By KRISTA CONGER
Catching a ball or walking gracefully are difficult for any young child to master. But such tasks may be permanently out of the question for a child with a motor disorder, symptoms of which vary from mild clumsiness to an inability to sit, walk, feed oneself or talk. However, medications and rehabilitation therapy can often lead to meaningful improvements even in children who depend on wheelchairs.
"People see complicated, sick-looking kids who can’t walk, and they think that nothing can be done," said Terence Sanger, MD, PhD. "But we can make a tremendous difference in their quality of life even with small improvements. The point is, you’ve got to try." A 20 percent gain in function can allow a child to use a fork for the first time or to use more buttons on a communication device, noted Sanger.
Terence Sanger assesses arm mobility in a young patient. He is one of just a handful of physicians nationwide who focuses on pediatric movement disorders. Photo: Krista Conger
As medical director of the Lucile Packard Children’s Hospital movement disorders clinic, Sanger is one of fewer than 10 physicians in the country specializing in child movement disorders. He and his colleagues treat conditions that severely limit a child’s ability to move normally. Although many of these conditions are associated with specific diseases in adults, such as Parkinson’s and Huntington’s, the same symptoms in children can present a significant diagnostic challenge.
"The largest cause of childhood motor disorders is cerebral palsy," said Sanger, assistant professor of neurology and neurological sciences at the medical school. But he cautions against a blanket diagnosis to explain symptoms. "There are many diseases that look exactly like cerebral palsy but are not, and many of these diseases are treatable. Any time the symptoms aren’t completely consistent with cerebral palsy you’ve got to look into it."
The interplay between development and an emerging motor disorder can be complicated: some birth injuries don’t become obvious until the child begins learning to walk, run or perform other highly coordinated activities, while other motor disorders wreak havoc by interfering with critical developmental steps.
For example, involuntary muscle contractions leading to fisting or back arching can prevent even the youngest infants from learning important skills like reaching for and manipulating objects. Relaxing the muscles with medications can allow the child to continue normal development and, in a few instances, even prevent the condition from returning once treatment is discontinued.
"Development in kids means that things change with time, often quite dramatically," said Sanger. "A physician needs to be in tune with normal development. A stiff walk when a child is 12 to 14 months old may not mean anything, but at age 2, you should be concerned."

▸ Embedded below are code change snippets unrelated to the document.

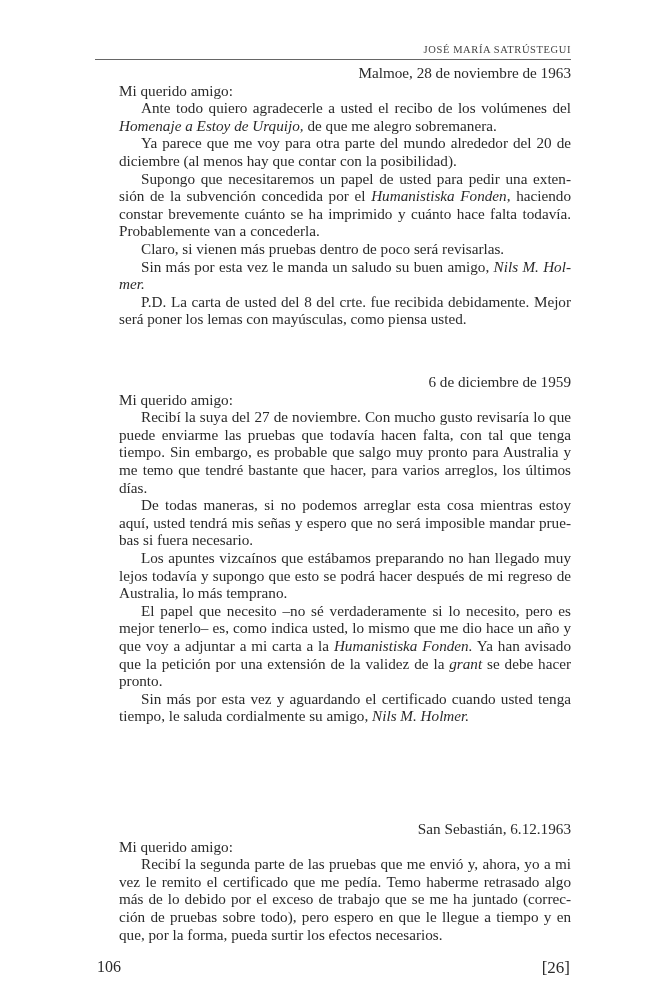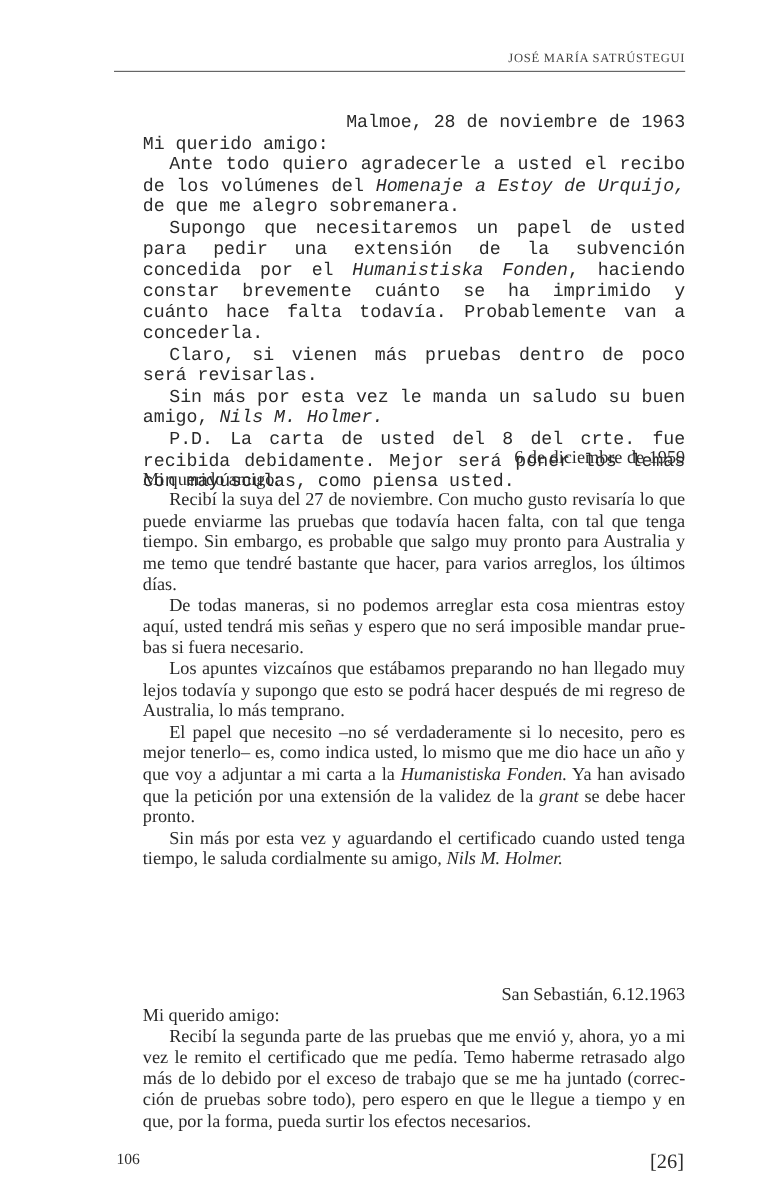--- a/index.html
+++ b/index.html
@@ -14,7 +14,7 @@
   .salutation { margin: 0; }
   .para { margin: 0; text-indent: 22px; }
   .para em, .para i { font-style: italic; }
-  .letter1 { top: 94px; font-family: Liberation Mono, monospace; }
+  .letter1 { top: 64px; }
   .letter2 { top: 373px; }
   .letter3 { top: 820px; }
   .folio-left { position: absolute; left: 97px; top: 958px; font-size: 13px; }

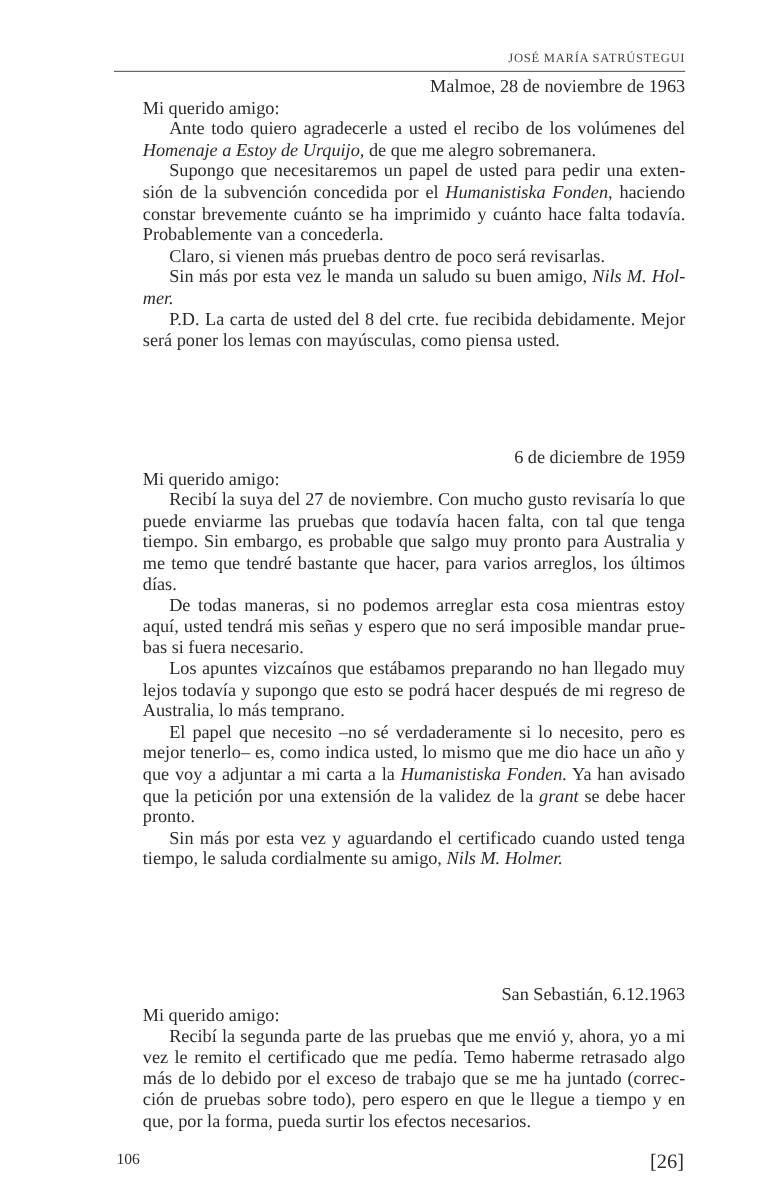--- a/index.html
+++ b/index.html
@@ -31,6 +31,7 @@
   <p class="salutation">Mi querido amigo:</p>
   <div class="paras">
       <p class="para">Ante todo quiero agradecerle a usted el recibo de los volúmenes del <em>Homenaje a Estoy de Urquijo,</em> de que me alegro sobremanera.</p>
+      <p class="para">Ya parece que me voy para otra parte del mundo alrededor del 20 de diciembre (al menos hay que contar con la posibilidad).</p>
       <p class="para">Supongo que necesitaremos un papel de usted para pedir una exten­sión de la subvención concedida por el <em>Humanistiska Fonden</em>, haciendo constar brevemente cuánto se ha imprimido y cuánto hace falta todavía. Probablemente van a concederla.</p>
       <p class="para">Claro, si vienen más pruebas dentro de poco será revisarlas.</p>
       <p class="para">Sin más por esta vez le manda un saludo su buen amigo, <em>Nils M. Hol­mer.</em></p>

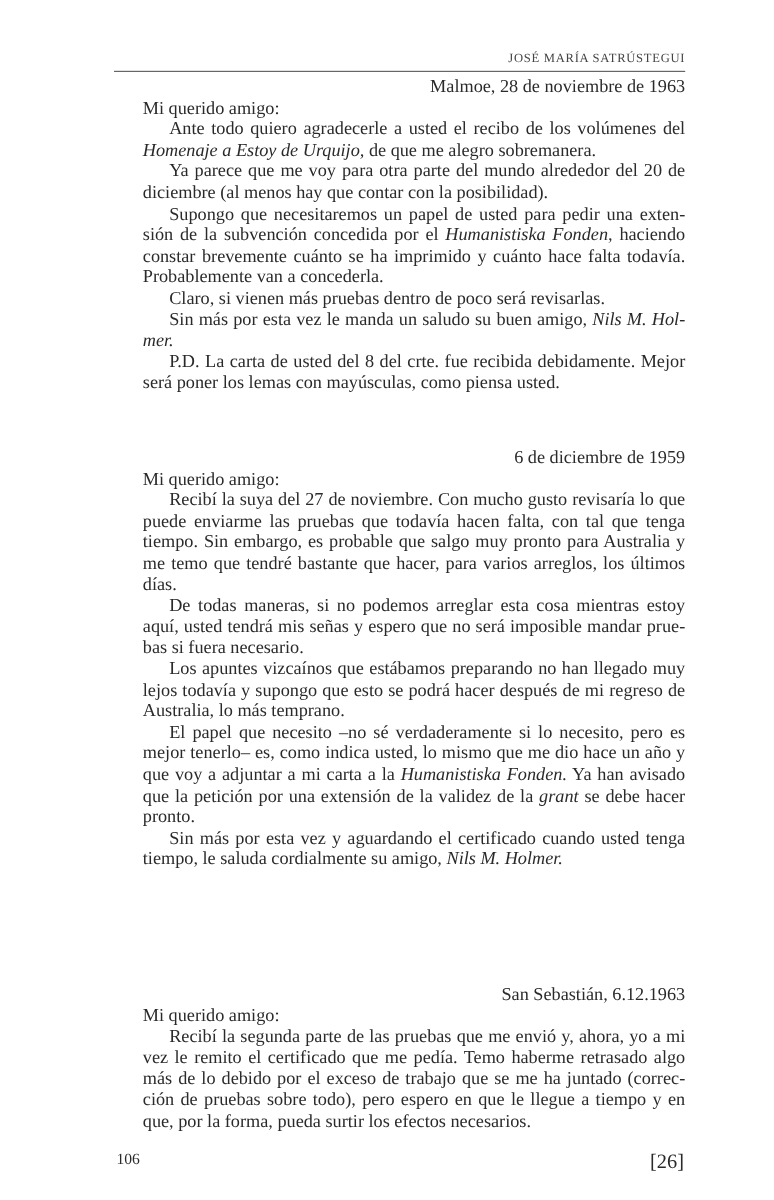--- a/index.html
+++ b/index.html
@@ -17,7 +17,7 @@
   .letter1 { top: 64px; }
   .letter2 { top: 373px; }
   .letter3 { top: 820px; }
-  .folio-left { position: absolute; left: 97px; top: 958px; font-size: 13px; }
+  .folio-left { position: absolute; left: 97px; top: 958px; font-size: 16px; }
   .folio-right { position: absolute; right: 75px; top: 958px; font-size: 17px; }
 </style>
 </head>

Even children with mild disorders can benefit from early identification and treatment. "An important goal of our clinic is monitoring, sometimes of children as young as 3 to 5 months old," said Sanger. "We really want to pick up problems early, when evidence suggests that the available treatments are more effective."
Sanger is now working with colleagues in the Bay Area to offer baclofen therapy for children with severe dystonia or spasticity that does not respond to oral medications. Baclofen is a muscle relaxant effective in very small amounts when pumped continuously into the spinal fluid. If patients are carefully selected for intrathecal baclofen therapy, many or most of them will experience significant improvement in their symptoms, according to Sanger.
Packard Children’s Hospital neurosurgeons also perform deep brain stimulation on motor disorder patients for whom surgery is the last option. This type of surgery involves implanting a pacemaker into the areas of the brain that are thought to cause dystonia or other types of movement disorders. The surgery can offer significant improvement for more than half of appropriately selected pediatric patients, according to recent estimates.
Sanger is working on several research projects that, he hopes, will lead to new ways to evaluate and treat children with movement disorders. He is currently recruiting children with arm stiffness or dystonia to participate in two drug trials at Packard, as well as a trial of special movement measuring technology at the School of Medicine.
One clinical trial is attempting to determine whether botulinum toxin (which is often used for cosmetic procedures) injected into the arms can improve the ability to reach toward objects. The other trial is designed to determine whether Artane, a drug developed for adult Parkinson’s patients, can improve the quality and speed of arm movements in children. Sanger also heads a federally funded task force dedicated to finding current problems and solutions in childhood motor disorder treatment.